Em reação ao sinal o Rodrigues foi até sua casa na rua das Violas, agarrou apressadamente no farnel e, de calças arregaçadas, correu até à Barra onde descalçou e arriou o bote com a ajuda dos seus colegas que, entretanto, foram chegando.   

O bote Cristovão Manuel, já com o mestre José Vieira Goulart ao leme e à força dos remadores rumou até meio da baía para aí ser apanhado e rebocado pela Estefânia Correia, pois não havia tempo a perder. O mesmo terá acontecido com o bote saído da Calheta, que se pôs a jeito de ser apanhado pela Estefânia no rumo entre a Barra e o local onde o cachalote tinha sido avistado, lá para os lados do Pico Negro.

Havia uma sinalética própria desta atividade, num jogo de bandeiras que anunciavam se já existia baleia trancada ou mesmo morta. Nesse dia nada tinha sido indicado, pelo que se previa um calmo regresso a casa, muito embora de mãos a abanar.

Mas não foi isso que aconteceu, infelizmente.

Já passava das oito horas da noite quando me apercebi do exagerado movimento na minha rua, que era a mesma do Hospital.

A eletricidade ainda estava ligada mas lá fora imaginava uma noite de trevas. Ouviam-se vozes apressadas, ruído de automóveis e, depois, o choro de mulheres que subiam a rua. Algo não estava bem.

Meu pai resolveu sair para saber o que se passava, enquanto nós, eu e a minha mãe, esperávamos ansiosamente por explicações sobre o que estava a acontecer. Sim - disse meu pai no regresso - era mesmo grave. Tinha havido um acidente na caça à baleia e já existiam mortos e alguns desaparecidos.

Ficamos a tentar imaginar o que poderia ter sucedido, enquanto as horas passavam vagarosamente. As perguntas surgiam às catadupas e as respostas tardavam. O que poderia ter corrido mal?

Com o alvorecer e depois de uma noite em branco repleta de pensamentos sombrios e a imaginar o sofrimento daqueles que tinham familiares nas embarcações envolvidas, vieram as primeiras explicações.

Depois da faina a lancha Estefânia Correia fez o reboque dos botes baleeiros de regresso aos portos, tal como o fizera em muitas outras ocasiões. Deixou o primeiro na Calheta e trouxe o Cristovão Manuel até à Barra onde era varado normalmente.

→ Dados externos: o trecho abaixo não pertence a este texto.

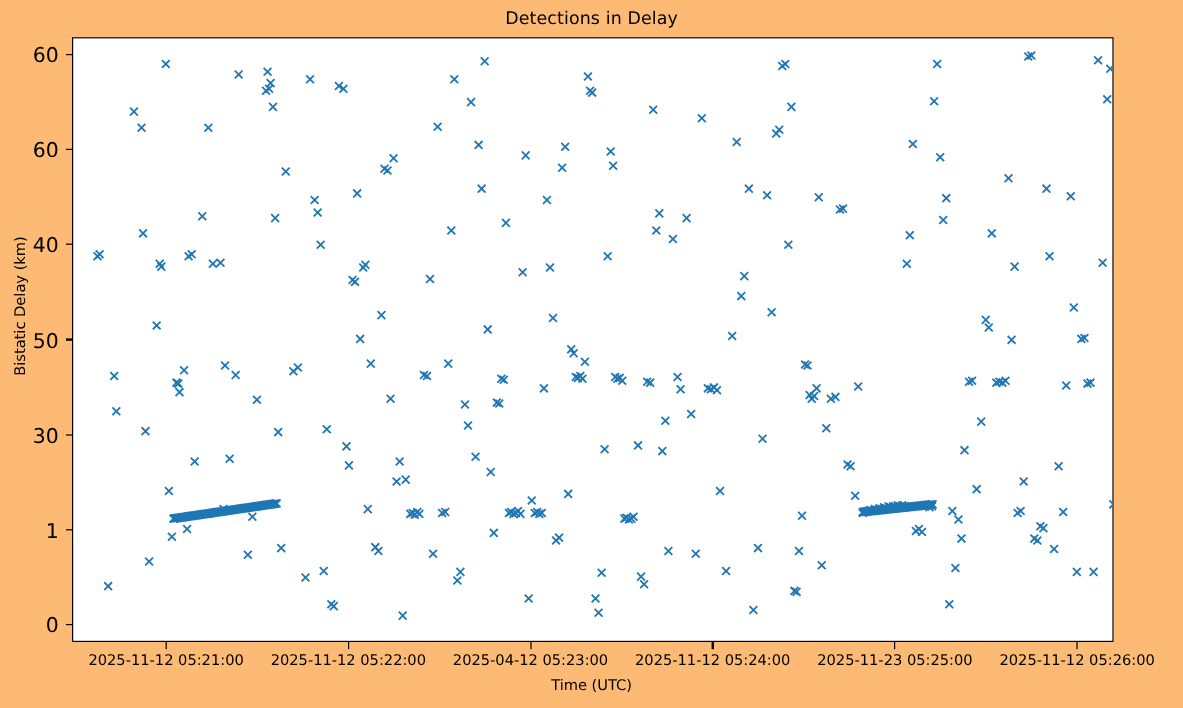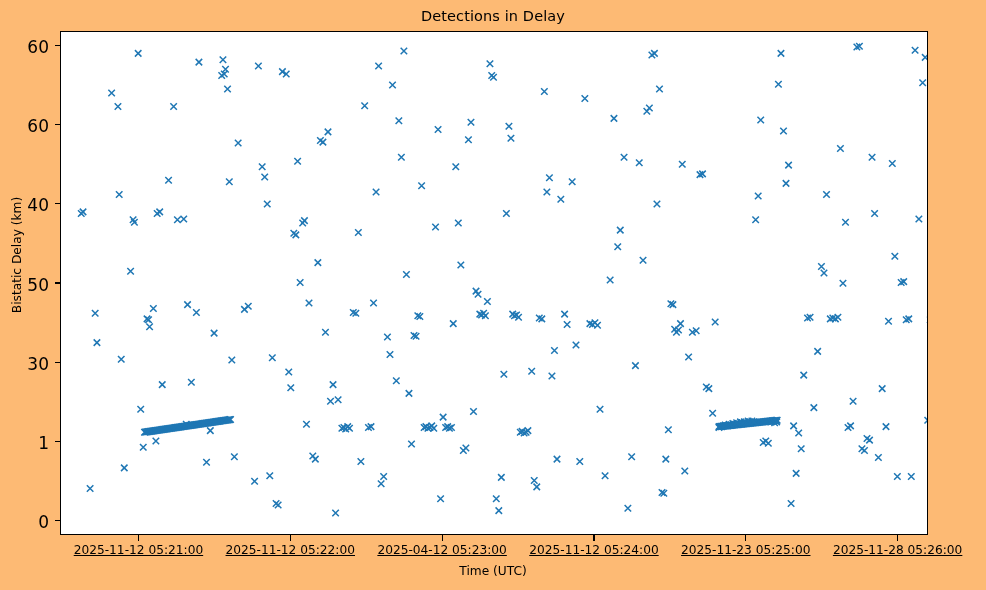"2025-11-12 05:21:00" .xtick-label { text-decoration: underline -> none }
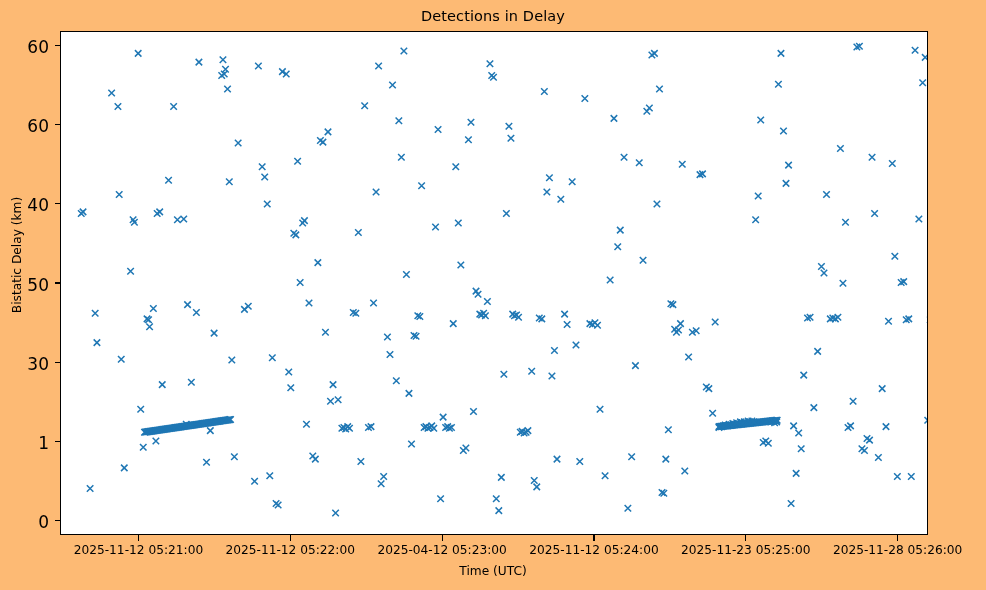"2025-11-28 05:26:00" div.xtick-label { text: 2025-11-28 -> 2025-11-12 }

Começava a escurecer e, por isso, a entrada na Barra não era fácil, muito embora a existência de dois pontos de luz, alimentados a petróleo, davam a indicação precisa do enfiamento correto para entrar de uma forma segura.

A manobra não terá corrido como se esperava. O Cristovão Manuel, empurrado pela onda na carreira da Barra, terá ultrapassado a Estefânia Correia. O mestre José Vieira Goulart, oficial do bote, prevendo o desfecho, ainda tentou a todo o custo aguentar o leme em direção a terra, mantendo o bote na esteira da onda. Não dava tempo, era preciso cortar o cabo. Correu por cima dos bancos de machado em punho, mas era tarde demais. O cabo esticou e o bote voltou-se com os seus sete tripulantes a bordo. Não é difícil imaginar o pânico daqueles homens que, embora habituados às condições adversas do mar que lhes dava o pão, terão sido apanhados de surpresa, no início daquela noite de novembro de 1967. Temendo serem atingidos pela lancha que circulava às voltas procurando sobreviventes e enredados na palamenta do bote baleeiro constituída por remos, pás, velas, mastros, selhas, cabos e ainda desorientados por não enxergarem a ilha que lhes poderia trazer a salvação, estes homens lutaram até à exaustão, constando mesmo que alguns, desesperadamente, terão nadado em direção oposta à da terra até ao limite das suas forças.

Morreram o mestre José Vieira Goulart (oficial do bote), Arnaldo de Sousa, Izalino Nunes, Gabriel Machado, Albino Horta e José Soares. Sobreviveu o Firmínio Rodrigues Picanço, aquele que, afinal, estava sempre mais perto do perigo. A sua destreza dentro de água ditada pelos anos de experiência como mergulhador e a frieza com que encarou o sinistro terão sido cruciais para escapar ao destino dos companheiros.

O ano de 1967 ficará indelevelmente marcado na nossa memória coletiva por este desastre.